▶ INSTRUCTIONS TO FOLLOW: Only one stretch of the data below is wanted: the lines from the one with "- PostgreSQL: localhost:5432" through the one with "trust store yönetimi", repeated exactly.

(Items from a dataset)
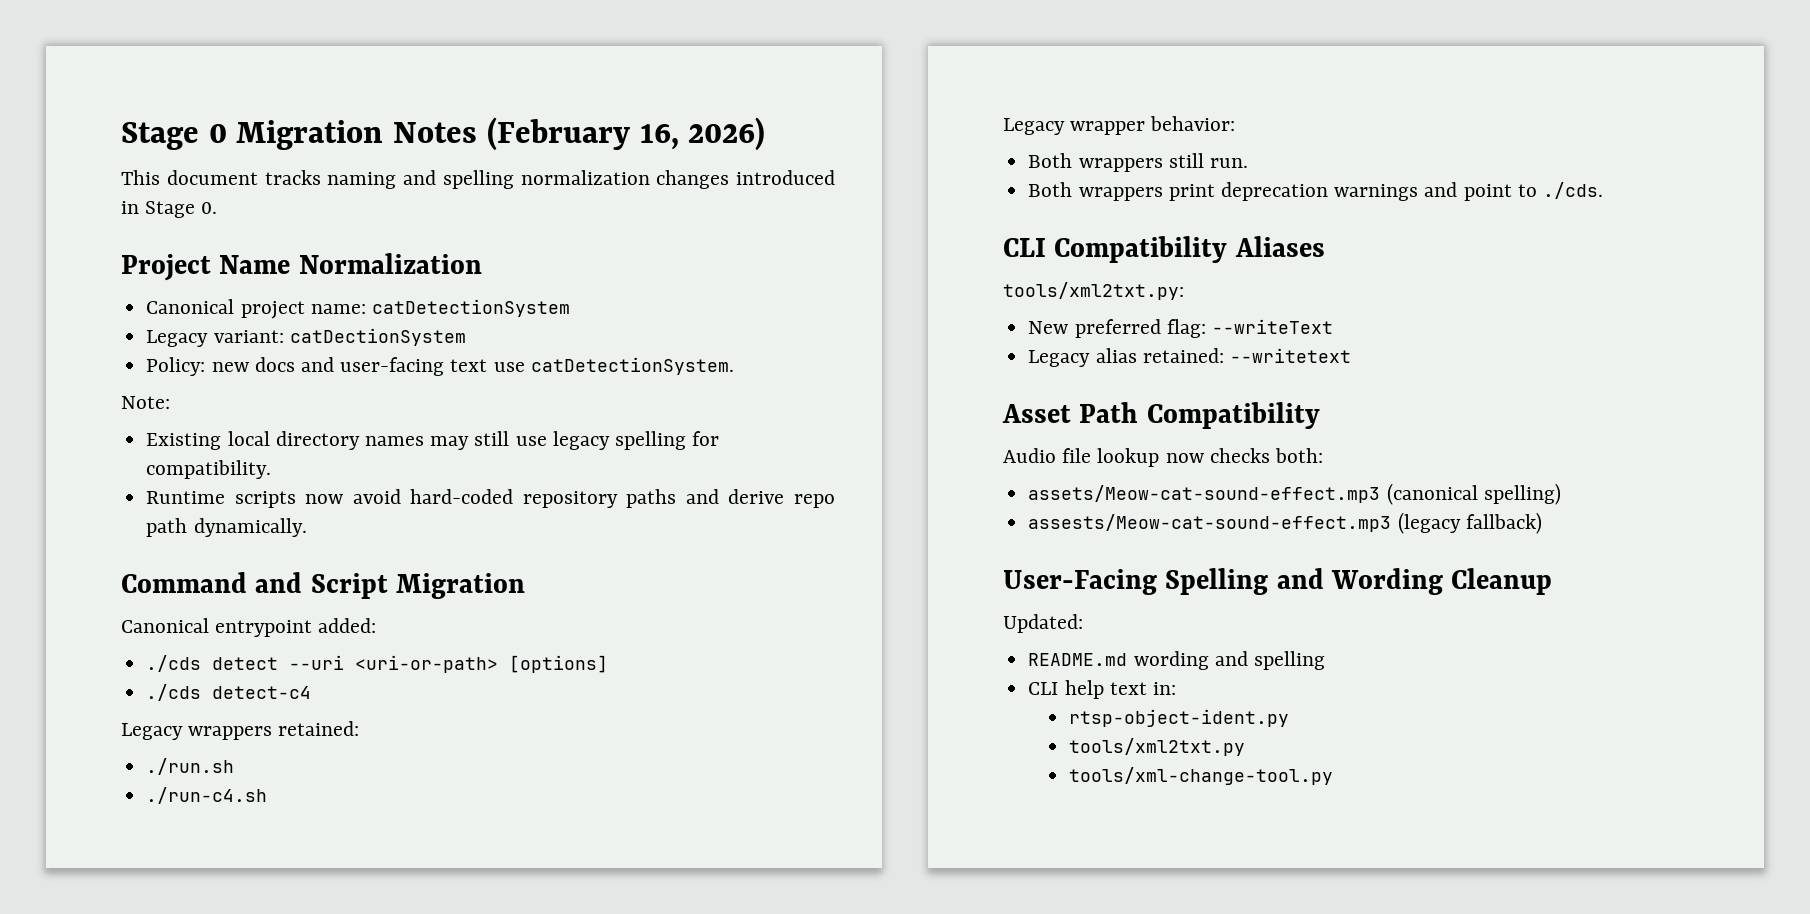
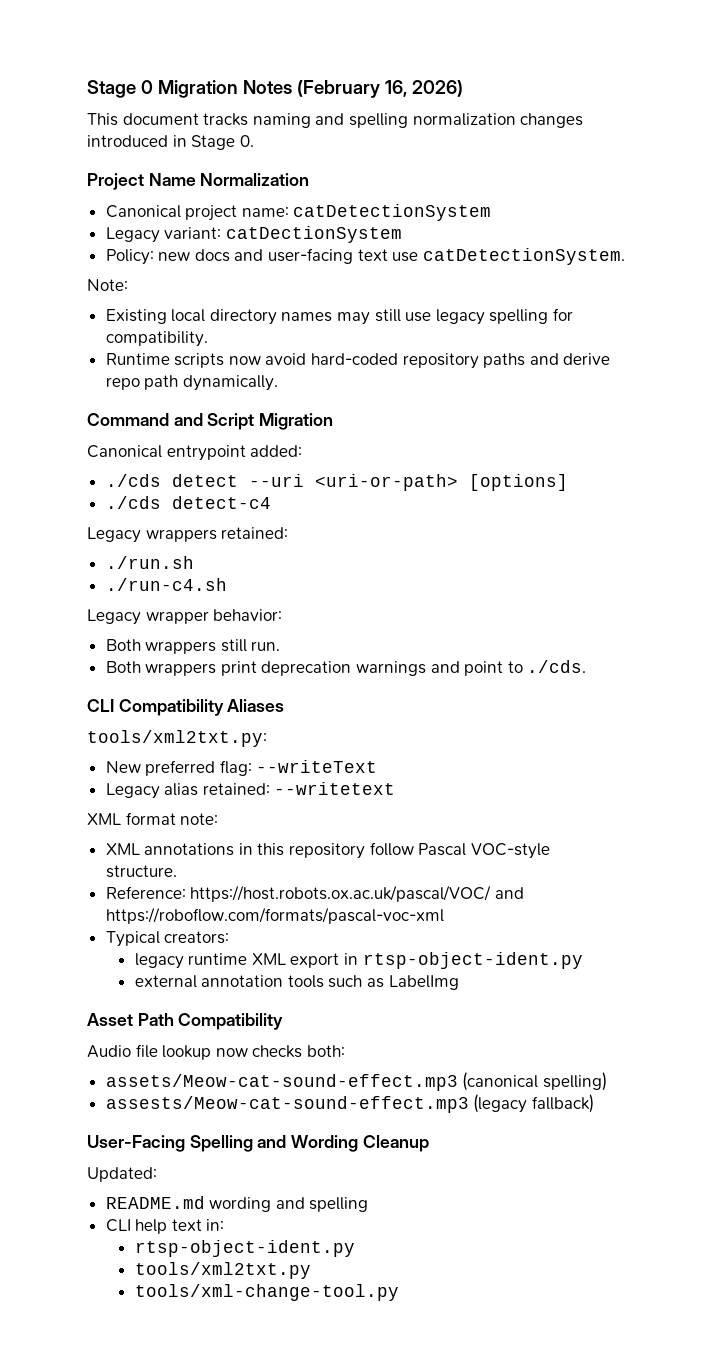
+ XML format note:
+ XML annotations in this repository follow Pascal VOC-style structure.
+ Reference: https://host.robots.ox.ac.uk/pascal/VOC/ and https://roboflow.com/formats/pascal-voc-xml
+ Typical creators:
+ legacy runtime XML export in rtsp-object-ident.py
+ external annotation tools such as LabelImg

---

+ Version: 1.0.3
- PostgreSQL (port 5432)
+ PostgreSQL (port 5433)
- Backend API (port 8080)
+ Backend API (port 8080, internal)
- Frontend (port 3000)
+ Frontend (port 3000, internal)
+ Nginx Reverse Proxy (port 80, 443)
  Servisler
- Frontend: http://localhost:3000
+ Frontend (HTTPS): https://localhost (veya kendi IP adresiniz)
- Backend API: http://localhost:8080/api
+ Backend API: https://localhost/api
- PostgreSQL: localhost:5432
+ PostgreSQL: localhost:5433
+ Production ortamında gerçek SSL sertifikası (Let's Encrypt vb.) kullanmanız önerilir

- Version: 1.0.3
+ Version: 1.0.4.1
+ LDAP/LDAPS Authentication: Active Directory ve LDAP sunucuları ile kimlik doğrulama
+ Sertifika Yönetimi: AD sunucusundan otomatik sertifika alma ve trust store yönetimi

==

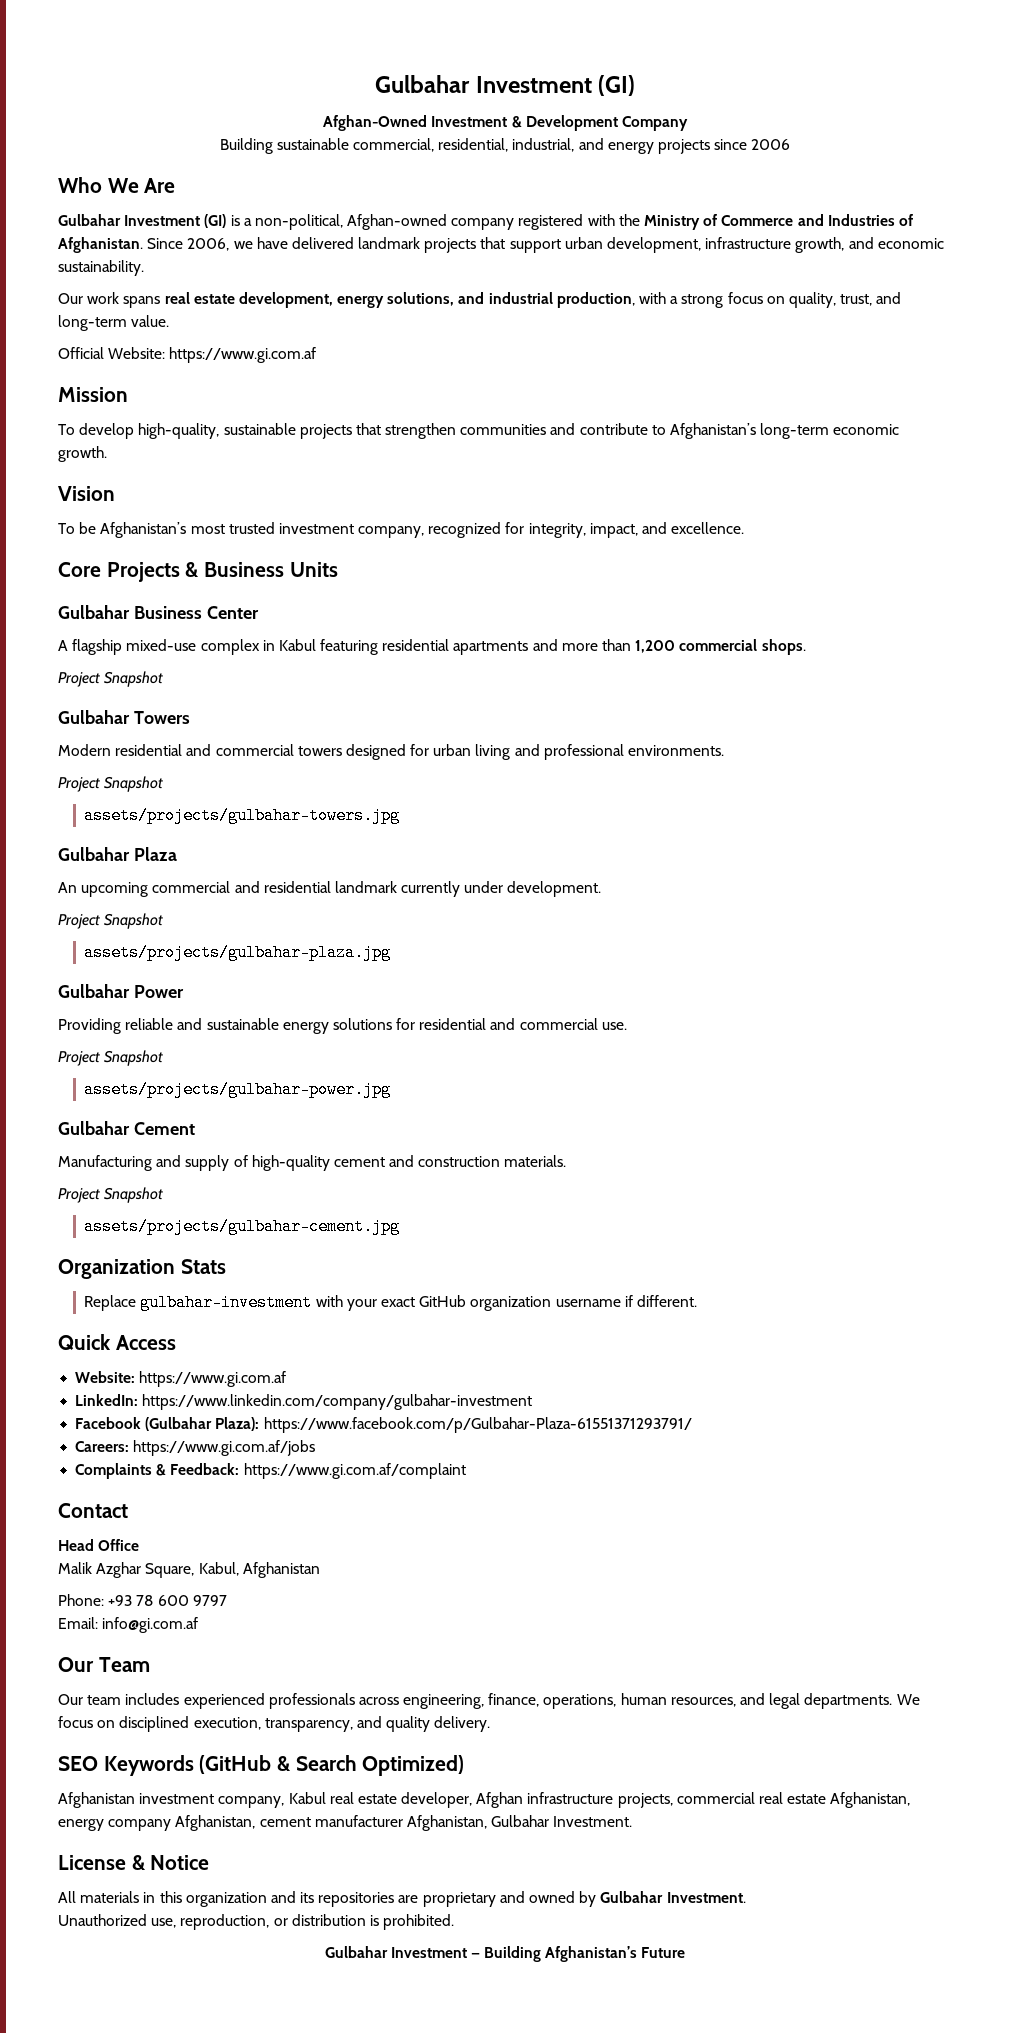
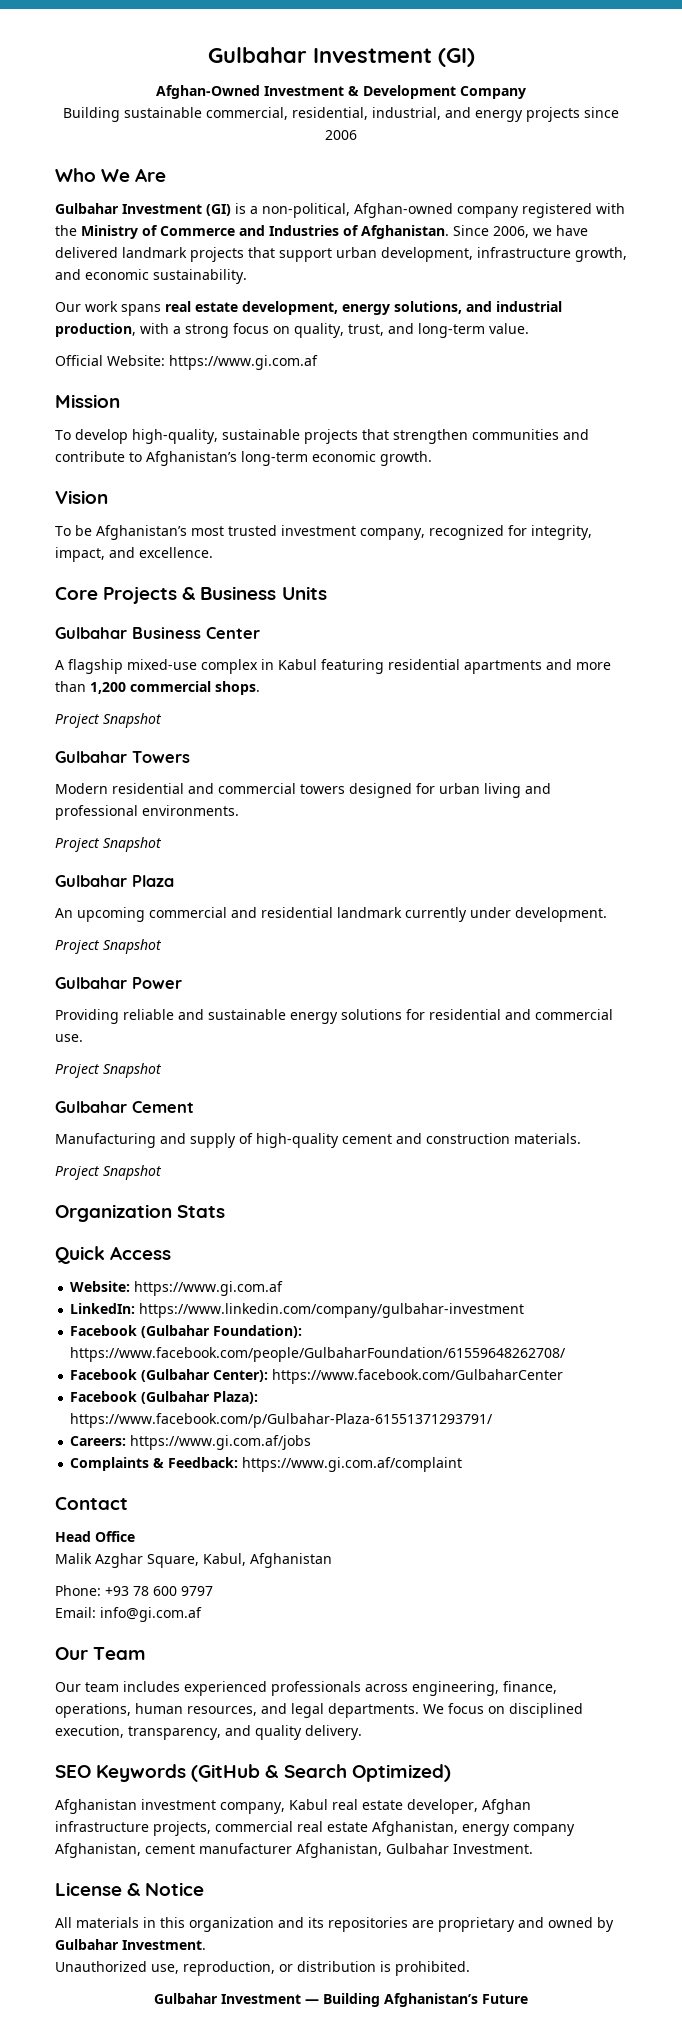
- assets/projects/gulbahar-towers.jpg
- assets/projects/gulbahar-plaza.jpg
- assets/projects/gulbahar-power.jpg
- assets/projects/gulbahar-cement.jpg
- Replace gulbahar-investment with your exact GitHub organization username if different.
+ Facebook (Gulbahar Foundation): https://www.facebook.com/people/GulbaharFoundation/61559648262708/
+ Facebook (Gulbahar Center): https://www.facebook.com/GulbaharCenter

▶ RESPONSE BELOW:
- PostgreSQL: localhost:5432
+ PostgreSQL: localhost:5433
+ Production ortamında gerçek SSL sertifikası (Let's Encrypt vb.) kullanmanız önerilir

- Version: 1.0.3
+ Version: 1.0.4.1
+ LDAP/LDAPS Authentication: Active Directory ve LDAP sunucuları ile kimlik doğrulama
+ Sertifika Yönetimi: AD sunucusundan otomatik sertifika alma ve trust store yönetimi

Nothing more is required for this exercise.